La validation croisée de Monte Carlo est une technique utilisée en apprentissage statistique et apprentissage automatique to assess the performance of models. This method involves dividing the dataset into two parts: a training set and a testing set, but unlike traditional cross-validation methods like k-fold cross-validation, Monte Carlo Cross-Validation allows for échantillonnage aléatoire de l'ensemble de données pour plusieurs itérations.
En pratique, le processus fonctionne comme suit : une partie spécifiée de l'ensemble de données est sélectionnée au hasard pour créer un ensemble d'entraînement, tandis que le reste des données est utilisé comme ensemble de test.

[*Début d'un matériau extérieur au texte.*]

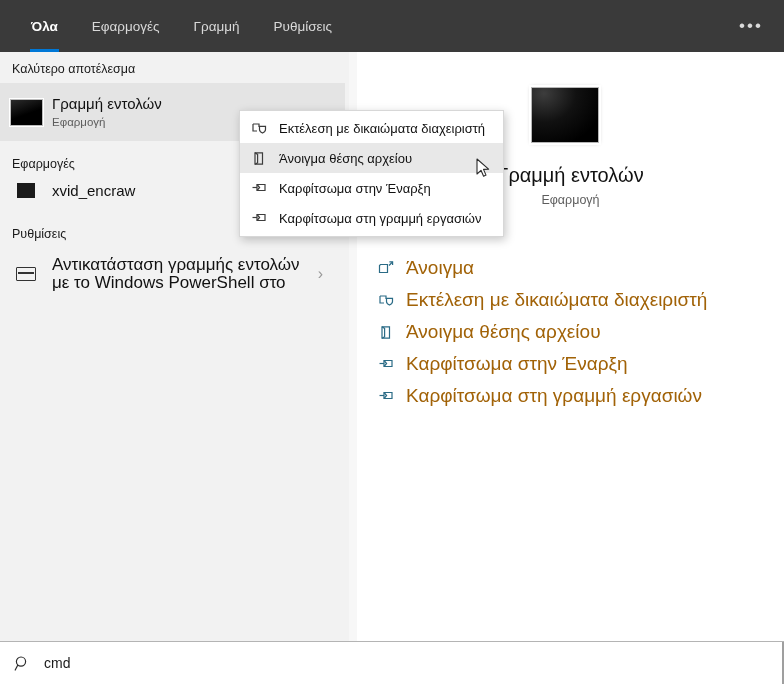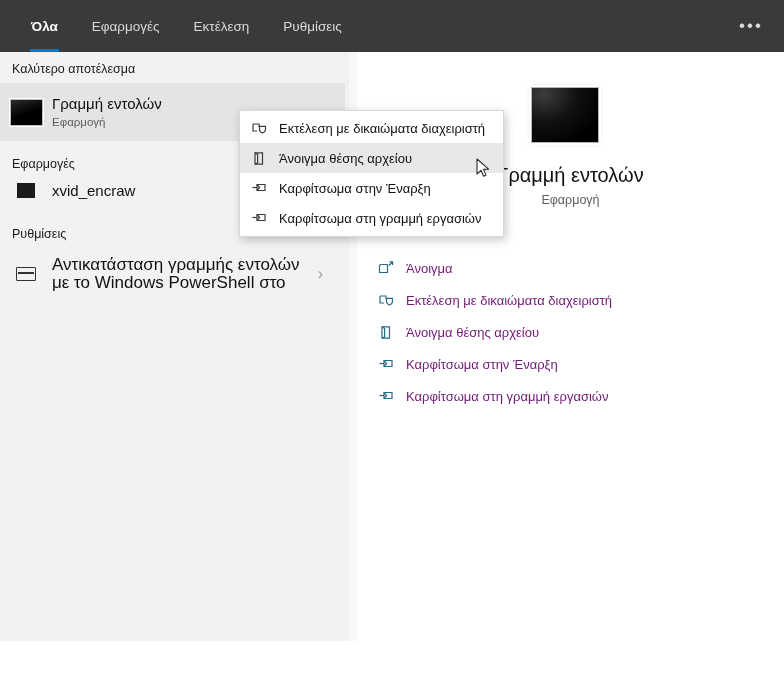--- a/index.html
+++ b/index.html
@@ -157,21 +157,21 @@
   .actions { position: absolute; left: 0; top: 200px; width: 427px; }
   .action-row {
     display: flex; align-items: center;
     height: 32px; padding-left: 21px;
     cursor: default;
   }
   .action-icon {
     width: 28px; flex: 0 0 28px;
     display: flex; align-items: center;
   }
-  .action-label { font-size: 13px; color: #701a75; }
+  .action-label { font-size: 19px; color: #a16207; }
 
   
   .ctx-menu {
     position: absolute;
     left: 239px; top: 110px;
     width: 265px;
     background: #ffffff;
     border: 1px solid #d7d7d7;
     box-shadow: 2px 3px 9px rgba(0,0,0,0.22);
     padding: 2px 0 3px 0;
@@ -223,21 +223,21 @@
 
   <div class="header">
     <div class="tabs">
       <div class="tab active">
         <span>Όλα</span>
       </div>
       <div class="tab">
         <span>Εφαρμογές</span>
       </div>
       <div class="tab">
-        <span>Εκτέλεση</span>
+        <span>Γραμμή</span>
       </div>
       <div class="tab">
         <span>Ρυθμίσεις</span>
       </div>
     </div>
     <div class="ellipsis">
       <span>•••</span>
     </div>
   </div>
 
@@ -392,14 +392,23 @@
       <div class="ctx-label">Καρφίτσωμα στη γραμμή εργασιών</div>
     </div>
   </div>
 
   <div class="cursor">
     <svg width="16" height="22" viewBox="0 0 16 22">
       <path d="M1 1 L1 16 L5 12.3 L7.6 18.2 L10 17.1 L7.5 11.4 L12.6 11.2 Z" fill="#ffffff" stroke="#2b2b2b" stroke-width="1.1" stroke-linejoin="round"></path>
     </svg>
   </div>
 
+  <div class="searchbar">
+    <div class="search-icon">
+      <svg width="17" height="17" viewBox="0 0 17 17">
+        <circle cx="7" cy="6.6" r="4.6" fill="none" stroke="#2b2b2b" stroke-width="1.2"></circle>
+        <path d="M3.7 10.2 L1.2 15" stroke="#2b2b2b" stroke-width="1.2" stroke-linecap="round"></path>
+      </svg>
+    </div>
+    <input class="search-text" type="text" value="cmd" style="">
+  </div>
 
 </div>
 
 </body></html>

Ce processus est répété plusieurs fois, générant différents sous-ensembles d'entraînement et de test à chaque itération. La performance du modèle est ensuite évaluée en fonction des résultats moyens de toutes les itérations. Cette approche aide à fournir une estimation plus robuste de la performance d’un modèle, surtout lorsque l’ensemble de données n’est pas suffisamment grand pour fournir une estimation fiable par des méthodes plus simples.
L'un des principaux avantages de la validation croisée de Monte Carlo est its flexibility. Since it does not rely on the ordering of the dataset, it can be applied to datasets of any size and structure. Furthermore, it helps to mitigate the risk of overfitting by ensuring that the model is tested on various unseen data points across different iterations.
However, it is worth noting that this method can be computationally intensive, particularly when the number of iterations is high or when working with large datasets. Therefore, it is important to balance the number of iterations with the ressources informatiques disponible.